Маша, против его ожиданий, не лежала, а сидела на постели и заплетала косу. Бабка, оказывается, переодела ее в длинную рубаху из грубого полотна и сарафан, но все-таки это была прежняя Маша, похудевшая и побледневшая, но живая и, как он надеялся, почти выздоровевшая.

– Господи, Маша, Машенька! – Митя опустился рядом с ней на лежанку, обнял ее и принялся покрывать поцелуями дорогое лицо. – Слава богу, все хорошо закончилось.

– Митя, – Маша слегка отстранилась от него, – бабушка сказала мне, что ты здесь один, а где же Антон и Васена?

Митя сжал ее ладони и отвел глаза:

– Я пытался их искать! Весь берег исходил, но, вероятно, им не удалось спастись, Машенька!

Маша всхлипнула, уткнулась ему в плечо лицом, и Митя снова обнял ее, давая ей возможность выплакаться. Наконец она подняла на него заплаканное лицо и прошептала:

– Что же нам теперь делать, Митя?

– Все равно что-нибудь придумаем, Машенька, главное, чтобы ты поскорее выздоровела!

– Я постараюсь, – улыбнулась Маша сквозь слезы, – а теперь расскажи, как случилось, что мы оказались здесь?..

41

Прошло еще два дня. Маше стало намного лучше, и она уже несколько раз выходила из избушки и сидела на низкой лавочке за ее порогом. Эту лавочку смастерил ей Митя. Он же помогал ей выйти на улицу, поддерживая под руку, а к вечеру второго дня Маша дошла до его стожка и обратно, правда, устала безмерно и долго потом отдыхала на лавочке.
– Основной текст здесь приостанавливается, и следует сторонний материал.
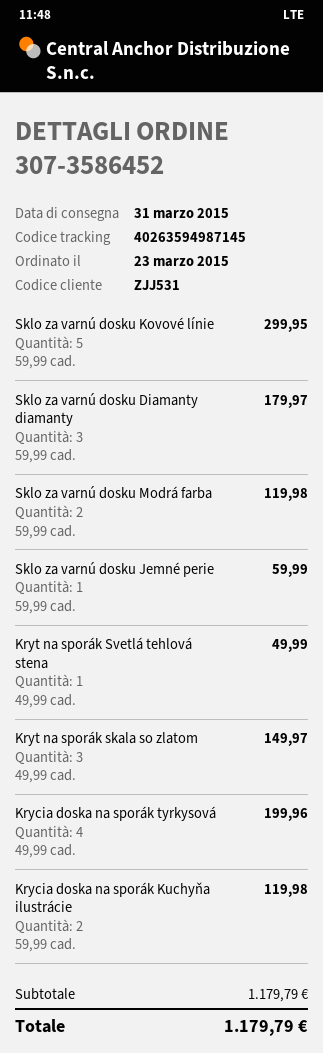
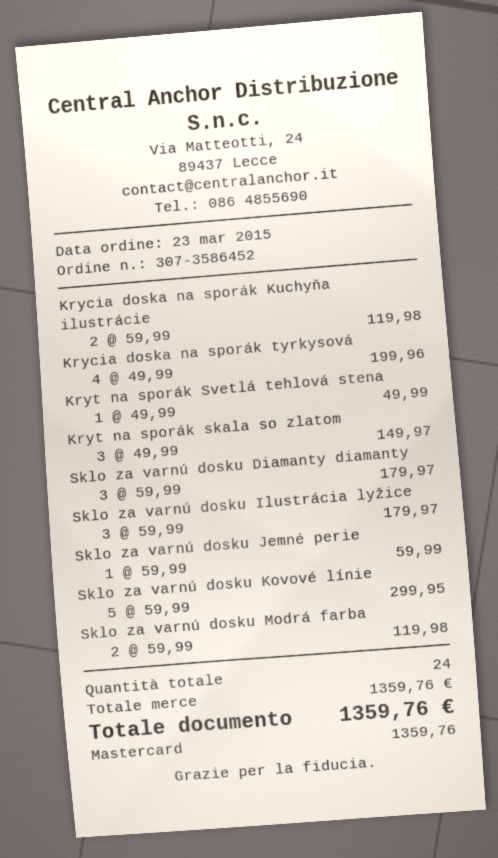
Sklo za varnú dosku Ilustrácia lyžice: none -> 3 x 59.99 = 179.97
subtotal: 1179.79 -> 1359.76
total: 1179.79 -> 1359.76

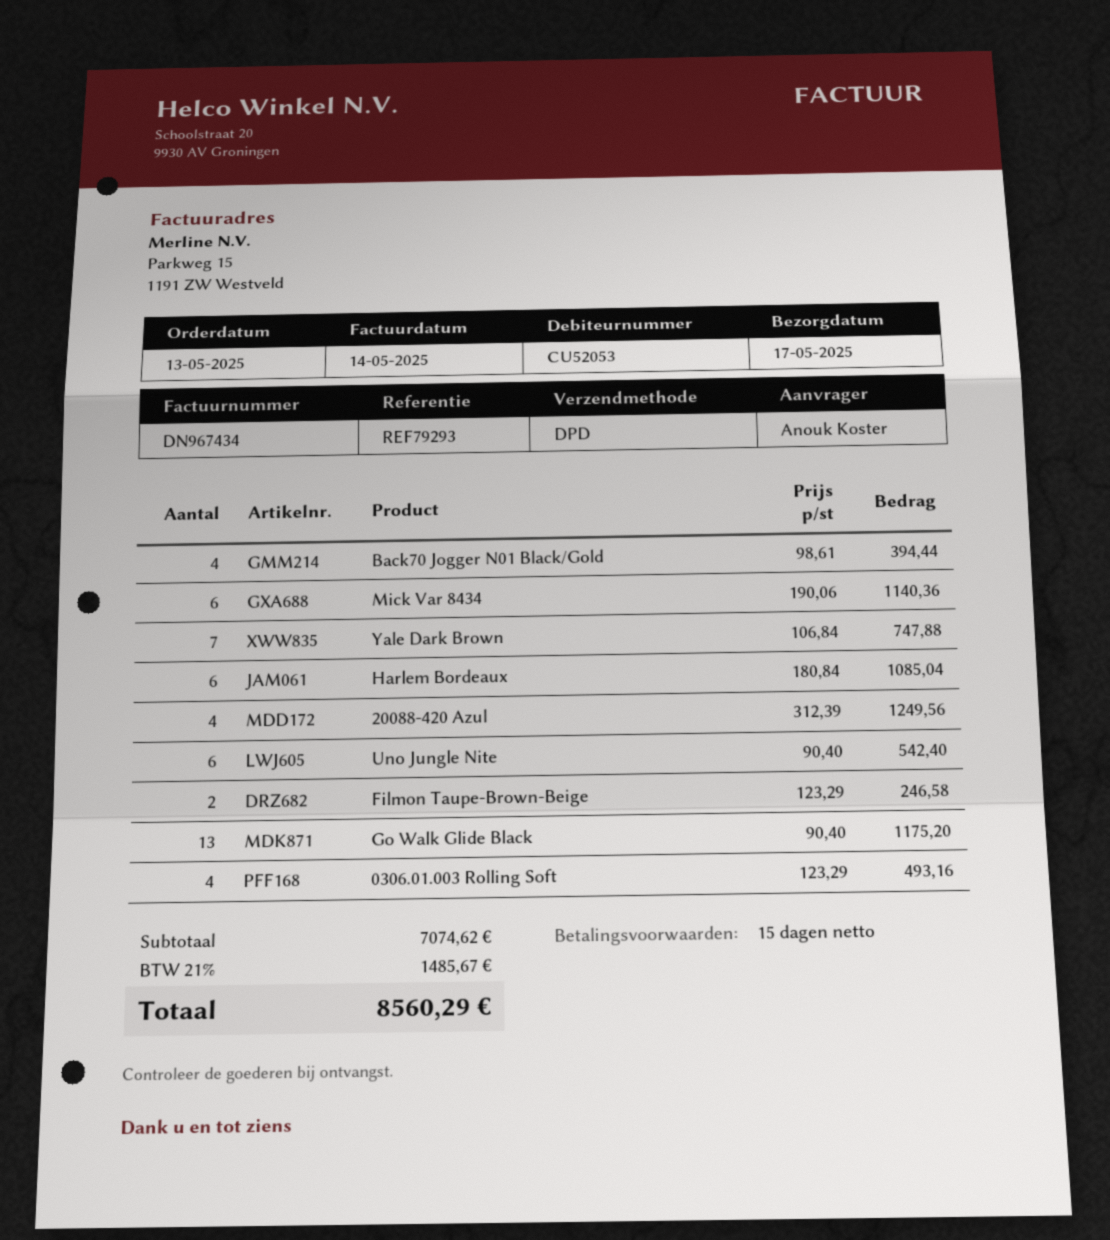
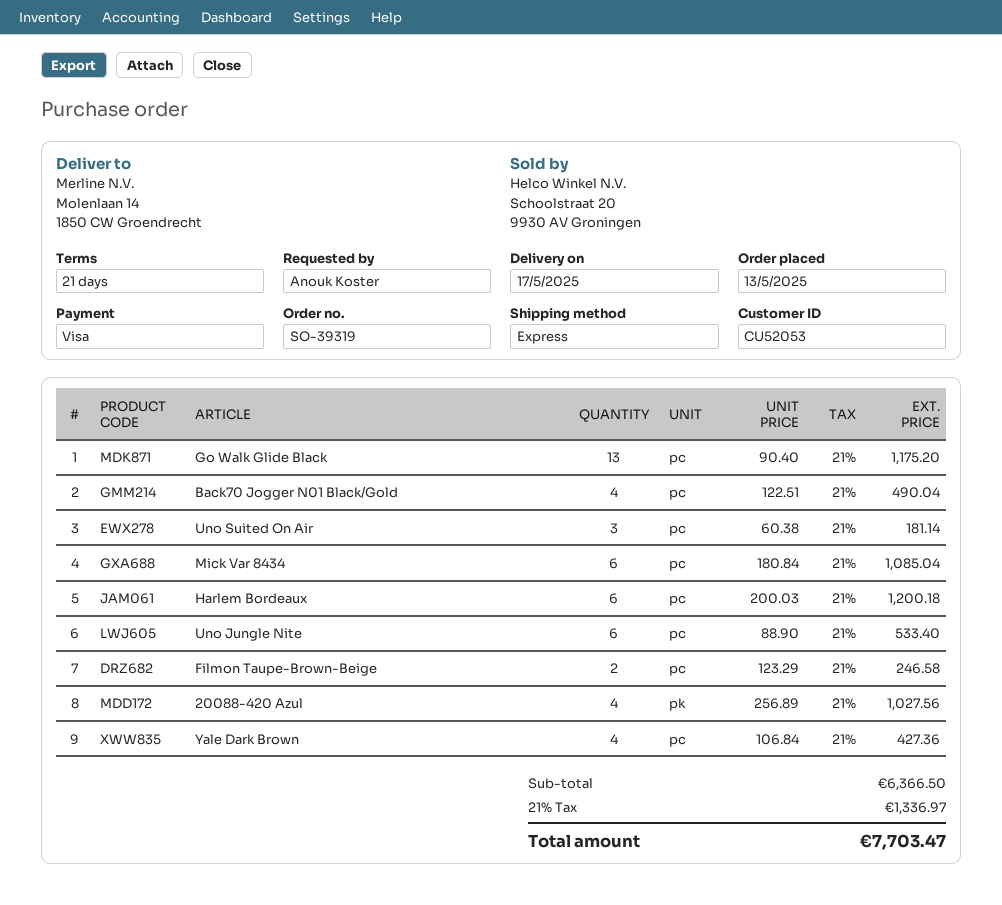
payment terms: 15 days -> 21 days
shipping method: DPD -> express
Back70 Jogger N01 Black/Gold: 4 x 98.61 = 394.44 -> 4 x 122.51 = 490.04
Mick Var 8434: 6 x 190.06 = 1140.36 -> 6 x 180.84 = 1085.04
Yale Dark Brown: 7 x 106.84 = 747.88 -> 4 x 106.84 = 427.36
Harlem Bordeaux: 6 x 180.84 = 1085.04 -> 6 x 200.03 = 1200.18
20088-420 Azul: 4 x 312.39 = 1249.56 -> 4 x 256.89 = 1027.56
Uno Jungle Nite: 6 x 90.40 = 542.40 -> 6 x 88.90 = 533.40
0306.01.003 Rolling Soft: 4 x 123.29 = 493.16 -> none
Uno Suited On Air: none -> 3 x 60.38 = 181.14
subtotal: 7074.62 -> 6366.50
tax: 21% = 1485.67 -> 21% = 1336.97
total: 8560.29 -> 7703.47

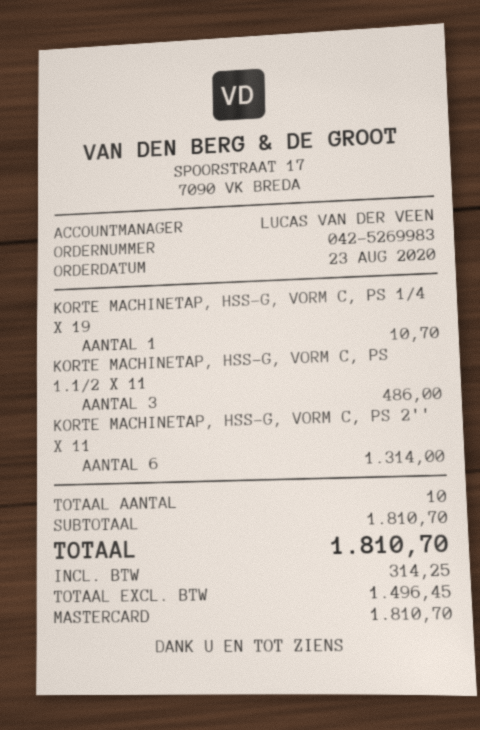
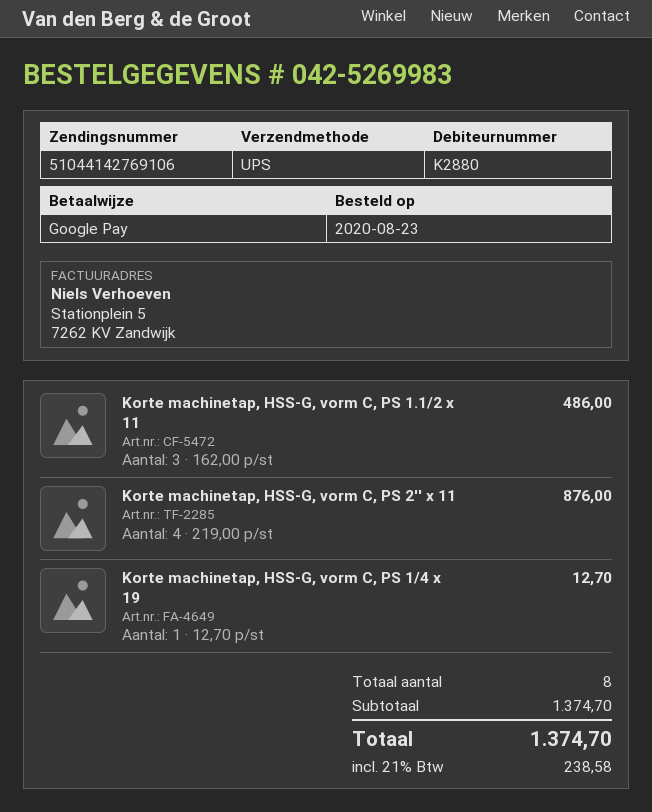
payment method: Mastercard -> Google Pay
KORTE MACHINETAP, HSS-G, VORM C, PS 1/4 X 19: 1 for 10.70 -> 1 for 12.70
KORTE MACHINETAP, HSS-G, VORM C, PS 2'' X 11: 6 for 1314.00 -> 4 for 876.00
total quantity: 10 -> 8
subtotal: 1810.70 -> 1374.70
tax: 314.25 -> 238.58
total: 1810.70 -> 1374.70

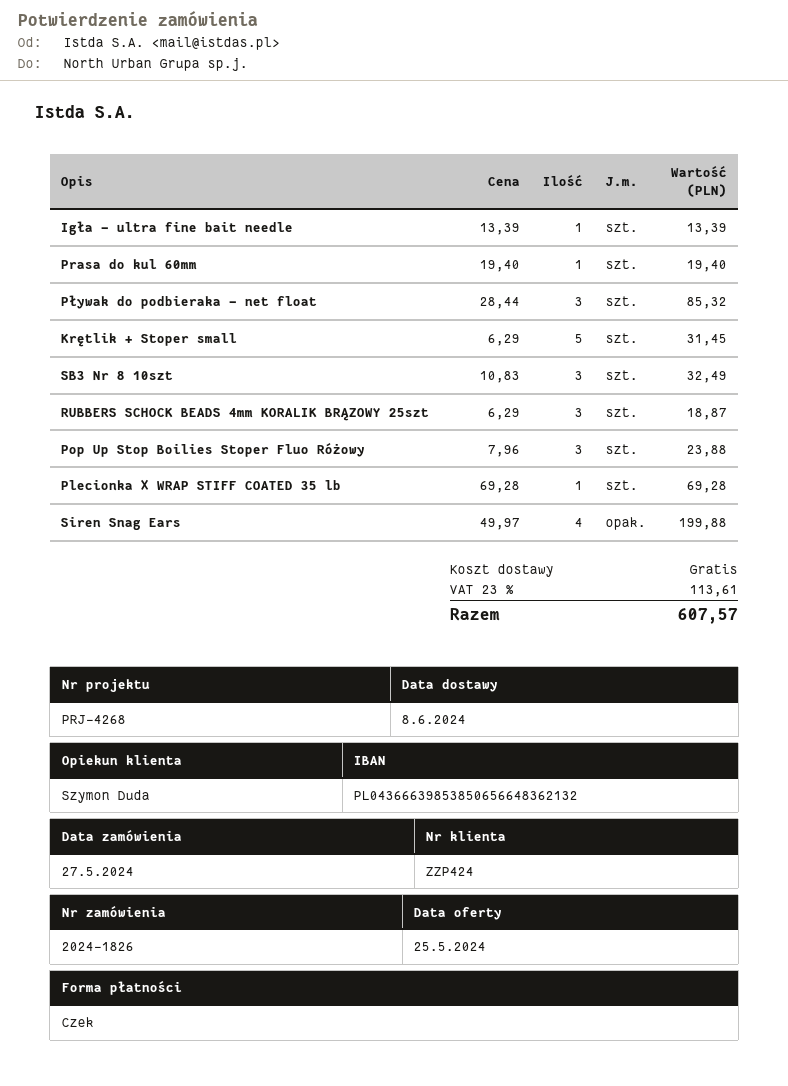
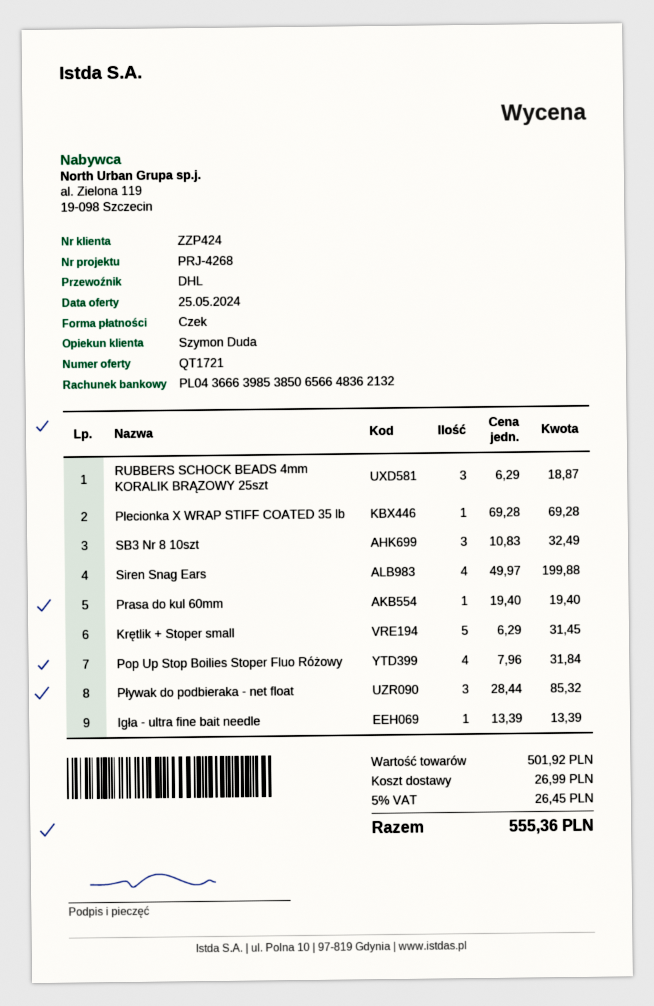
Pop Up Stop Boilies Stoper Fluo Różowy: 3 x 7.96 = 23.88 -> 4 x 7.96 = 31.84
shipping: 0.00 -> 26.99
tax: 23% = 113.61 -> 5% = 26.45
total: 607.57 -> 555.36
Старица велела не докучать Маше разговорами, и Митя старался без повода у избушки не появляться, но ноги так и несли к ее порогу, и он приходил и приносил ей то букет ромашек, то горсть лесной земляники. А как-то поймал курткой и принес показать шустрого бурундука, который не преминул цапнуть его за палец. Вывернувшись из рук, полосатый шельмец тут же улизнул на ближайший кедр, откуда и принялся дерзко насвистывать – дразнить незадачливого охотника. В первый раз за все это время Маша рассмеялась, а Митя подумал, что никогда еще не чувствовал себя таким счастливым: судьба сберегла его любовь, и он вновь поверил, что его мечтам суждено сбыться.

На третий день старица подозвала Митю к себе и сообщила ему, что собирается идти в скиты. Зачем, объяснять не стала, да Митя и не спрашивал, знал, если сочтет нужным – сама расскажет, не пожелает – пыткой ничего не добьешься. Пообещав вернуться через три дня, Феодосия взяла в руки посох, закинула за плечо котомку с ковригой хлеба и скрылась среди деревьев.